─── Source data ───
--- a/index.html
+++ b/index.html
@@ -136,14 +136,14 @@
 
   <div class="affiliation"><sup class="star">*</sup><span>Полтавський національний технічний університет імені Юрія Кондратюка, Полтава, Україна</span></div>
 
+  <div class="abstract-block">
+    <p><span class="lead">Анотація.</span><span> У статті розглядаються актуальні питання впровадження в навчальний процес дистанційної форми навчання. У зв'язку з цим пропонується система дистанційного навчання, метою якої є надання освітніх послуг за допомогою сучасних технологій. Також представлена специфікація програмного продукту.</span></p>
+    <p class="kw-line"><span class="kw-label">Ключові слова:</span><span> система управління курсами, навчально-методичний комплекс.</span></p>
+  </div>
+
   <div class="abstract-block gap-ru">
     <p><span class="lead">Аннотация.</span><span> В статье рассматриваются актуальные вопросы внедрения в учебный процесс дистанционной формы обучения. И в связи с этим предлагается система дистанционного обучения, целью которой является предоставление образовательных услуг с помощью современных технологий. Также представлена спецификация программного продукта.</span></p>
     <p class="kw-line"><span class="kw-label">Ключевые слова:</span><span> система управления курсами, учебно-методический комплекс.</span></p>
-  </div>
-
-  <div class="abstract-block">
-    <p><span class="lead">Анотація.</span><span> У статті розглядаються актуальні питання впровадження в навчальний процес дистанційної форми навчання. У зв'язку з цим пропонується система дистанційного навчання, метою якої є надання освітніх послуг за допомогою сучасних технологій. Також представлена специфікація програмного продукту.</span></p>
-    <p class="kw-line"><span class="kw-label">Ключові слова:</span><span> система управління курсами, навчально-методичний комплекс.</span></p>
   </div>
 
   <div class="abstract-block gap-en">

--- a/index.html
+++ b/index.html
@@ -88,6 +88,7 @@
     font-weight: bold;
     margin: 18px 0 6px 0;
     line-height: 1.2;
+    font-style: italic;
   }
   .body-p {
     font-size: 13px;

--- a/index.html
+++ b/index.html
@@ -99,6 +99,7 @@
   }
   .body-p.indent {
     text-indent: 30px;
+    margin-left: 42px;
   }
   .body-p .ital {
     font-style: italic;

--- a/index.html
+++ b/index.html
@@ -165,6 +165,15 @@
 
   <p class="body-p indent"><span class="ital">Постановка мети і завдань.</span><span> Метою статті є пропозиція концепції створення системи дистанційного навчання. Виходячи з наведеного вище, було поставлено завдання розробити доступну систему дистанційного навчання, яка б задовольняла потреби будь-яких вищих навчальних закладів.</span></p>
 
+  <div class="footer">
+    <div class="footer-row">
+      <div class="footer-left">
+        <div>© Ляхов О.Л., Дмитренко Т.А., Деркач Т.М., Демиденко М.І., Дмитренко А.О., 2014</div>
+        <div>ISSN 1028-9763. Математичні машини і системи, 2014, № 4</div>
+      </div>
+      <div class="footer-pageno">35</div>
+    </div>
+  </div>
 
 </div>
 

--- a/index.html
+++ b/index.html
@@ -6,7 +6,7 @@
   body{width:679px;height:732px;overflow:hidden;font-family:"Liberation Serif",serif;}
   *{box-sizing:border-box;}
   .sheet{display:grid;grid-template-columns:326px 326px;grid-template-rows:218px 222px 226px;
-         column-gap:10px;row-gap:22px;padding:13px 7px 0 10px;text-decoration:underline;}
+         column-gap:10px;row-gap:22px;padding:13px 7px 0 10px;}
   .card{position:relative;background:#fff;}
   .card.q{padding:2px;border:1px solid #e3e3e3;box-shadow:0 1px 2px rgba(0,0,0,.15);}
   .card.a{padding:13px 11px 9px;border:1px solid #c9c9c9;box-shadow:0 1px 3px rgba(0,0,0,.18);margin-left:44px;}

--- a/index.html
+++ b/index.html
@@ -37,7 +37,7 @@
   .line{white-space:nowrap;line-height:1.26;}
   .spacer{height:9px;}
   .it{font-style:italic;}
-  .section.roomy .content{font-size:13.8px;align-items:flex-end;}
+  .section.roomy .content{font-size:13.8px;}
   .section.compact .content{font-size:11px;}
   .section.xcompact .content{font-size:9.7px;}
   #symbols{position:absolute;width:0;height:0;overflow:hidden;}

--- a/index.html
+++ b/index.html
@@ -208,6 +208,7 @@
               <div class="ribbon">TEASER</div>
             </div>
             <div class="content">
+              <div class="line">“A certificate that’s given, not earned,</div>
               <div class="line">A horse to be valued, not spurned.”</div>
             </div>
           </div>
───
(Work request) Each line of the data above needs to be returned exactly.

(Output of the exercise)
--- a/index.html
+++ b/index.html
@@ -136,14 +136,14 @@
 
   <div class="affiliation"><sup class="star">*</sup><span>Полтавський національний технічний університет імені Юрія Кондратюка, Полтава, Україна</span></div>
 
+  <div class="abstract-block">
+    <p><span class="lead">Анотація.</span><span> У статті розглядаються актуальні питання впровадження в навчальний процес дистанційної форми навчання. У зв'язку з цим пропонується система дистанційного навчання, метою якої є надання освітніх послуг за допомогою сучасних технологій. Також представлена специфікація програмного продукту.</span></p>
+    <p class="kw-line"><span class="kw-label">Ключові слова:</span><span> система управління курсами, навчально-методичний комплекс.</span></p>
+  </div>
+
   <div class="abstract-block gap-ru">
     <p><span class="lead">Аннотация.</span><span> В статье рассматриваются актуальные вопросы внедрения в учебный процесс дистанционной формы обучения. И в связи с этим предлагается система дистанционного обучения, целью которой является предоставление образовательных услуг с помощью современных технологий. Также представлена спецификация программного продукта.</span></p>
     <p class="kw-line"><span class="kw-label">Ключевые слова:</span><span> система управления курсами, учебно-методический комплекс.</span></p>
-  </div>
-
-  <div class="abstract-block">
-    <p><span class="lead">Анотація.</span><span> У статті розглядаються актуальні питання впровадження в навчальний процес дистанційної форми навчання. У зв'язку з цим пропонується система дистанційного навчання, метою якої є надання освітніх послуг за допомогою сучасних технологій. Також представлена специфікація програмного продукту.</span></p>
-    <p class="kw-line"><span class="kw-label">Ключові слова:</span><span> система управління курсами, навчально-методичний комплекс.</span></p>
   </div>
 
   <div class="abstract-block gap-en">

--- a/index.html
+++ b/index.html
@@ -88,6 +88,7 @@
     font-weight: bold;
     margin: 18px 0 6px 0;
     line-height: 1.2;
+    font-style: italic;
   }
   .body-p {
     font-size: 13px;

--- a/index.html
+++ b/index.html
@@ -99,6 +99,7 @@
   }
   .body-p.indent {
     text-indent: 30px;
+    margin-left: 42px;
   }
   .body-p .ital {
     font-style: italic;

--- a/index.html
+++ b/index.html
@@ -165,6 +165,15 @@
 
   <p class="body-p indent"><span class="ital">Постановка мети і завдань.</span><span> Метою статті є пропозиція концепції створення системи дистанційного навчання. Виходячи з наведеного вище, було поставлено завдання розробити доступну систему дистанційного навчання, яка б задовольняла потреби будь-яких вищих навчальних закладів.</span></p>
 
+  <div class="footer">
+    <div class="footer-row">
+      <div class="footer-left">
+        <div>© Ляхов О.Л., Дмитренко Т.А., Деркач Т.М., Демиденко М.І., Дмитренко А.О., 2014</div>
+        <div>ISSN 1028-9763. Математичні машини і системи, 2014, № 4</div>
+      </div>
+      <div class="footer-pageno">35</div>
+    </div>
+  </div>
 
 </div>
 

--- a/index.html
+++ b/index.html
@@ -6,7 +6,7 @@
   body{width:679px;height:732px;overflow:hidden;font-family:"Liberation Serif",serif;}
   *{box-sizing:border-box;}
   .sheet{display:grid;grid-template-columns:326px 326px;grid-template-rows:218px 222px 226px;
-         column-gap:10px;row-gap:22px;padding:13px 7px 0 10px;text-decoration:underline;}
+         column-gap:10px;row-gap:22px;padding:13px 7px 0 10px;}
   .card{position:relative;background:#fff;}
   .card.q{padding:2px;border:1px solid #e3e3e3;box-shadow:0 1px 2px rgba(0,0,0,.15);}
   .card.a{padding:13px 11px 9px;border:1px solid #c9c9c9;box-shadow:0 1px 3px rgba(0,0,0,.18);margin-left:44px;}

--- a/index.html
+++ b/index.html
@@ -37,7 +37,7 @@
   .line{white-space:nowrap;line-height:1.26;}
   .spacer{height:9px;}
   .it{font-style:italic;}
-  .section.roomy .content{font-size:13.8px;align-items:flex-end;}
+  .section.roomy .content{font-size:13.8px;}
   .section.compact .content{font-size:11px;}
   .section.xcompact .content{font-size:9.7px;}
   #symbols{position:absolute;width:0;height:0;overflow:hidden;}

--- a/index.html
+++ b/index.html
@@ -208,6 +208,7 @@
               <div class="ribbon">TEASER</div>
             </div>
             <div class="content">
+              <div class="line">“A certificate that’s given, not earned,</div>
               <div class="line">A horse to be valued, not spurned.”</div>
             </div>
           </div>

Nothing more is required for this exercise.